Material for this exercise:

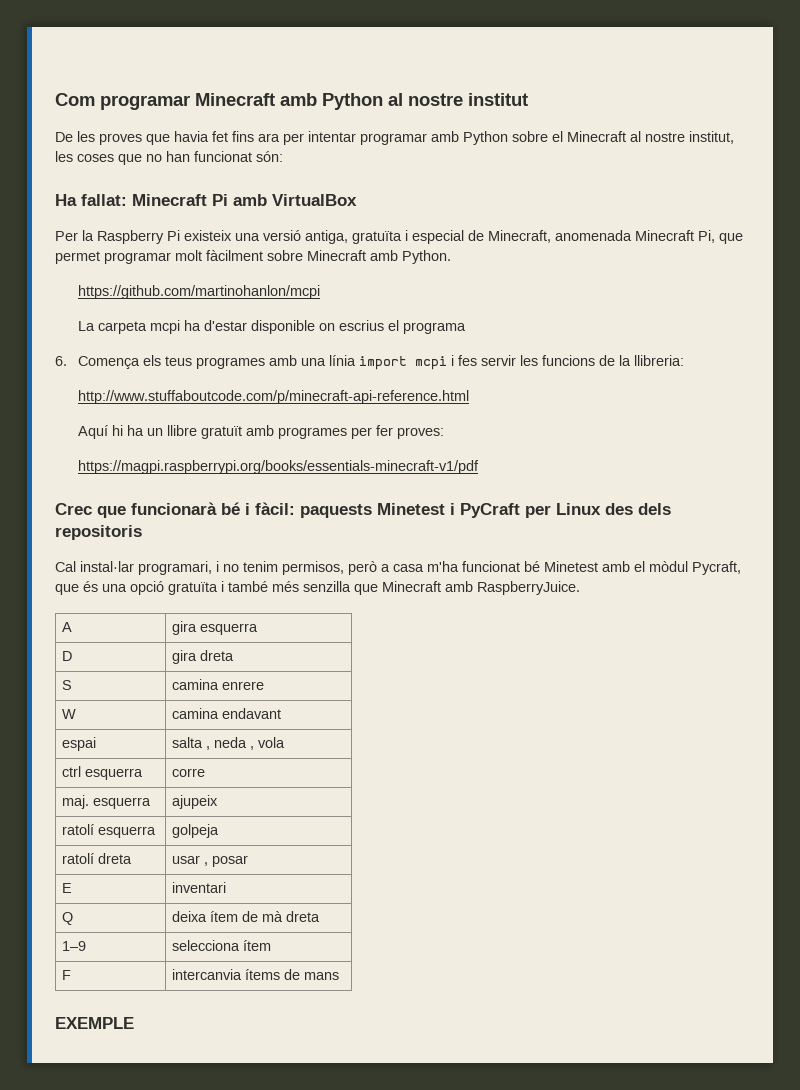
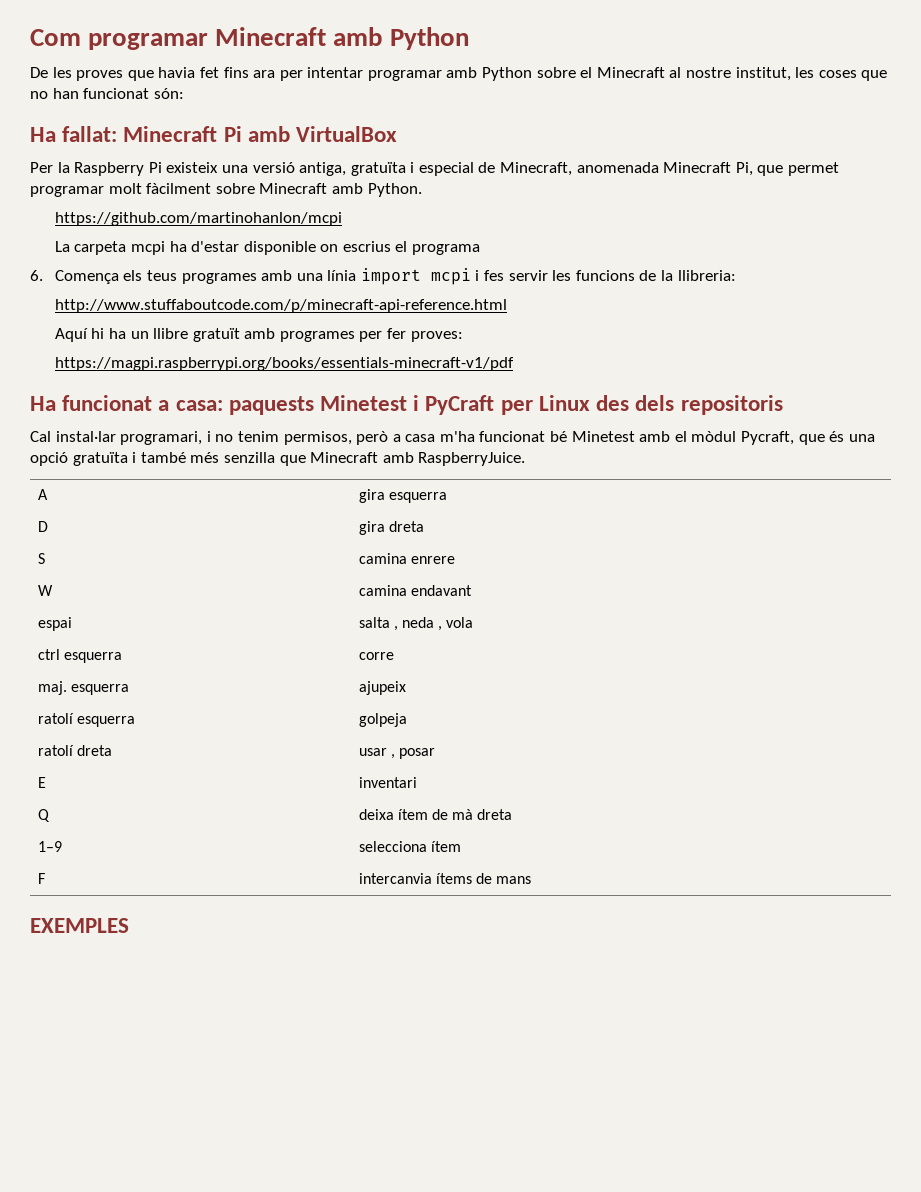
- Com programar Minecraft amb Python al nostre institut
+ Com programar Minecraft amb Python
- Crec que funcionarà bé i fàcil: paquests Minetest i PyCraft per Linux des dels repositoris
+ Ha funcionat a casa: paquests Minetest i PyCraft per Linux des dels repositoris
- EXEMPLE
+ EXEMPLES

Work required: Within the listing, how many lines hold the word "Minetest"? Only the number is to be given.

Exercise response: 2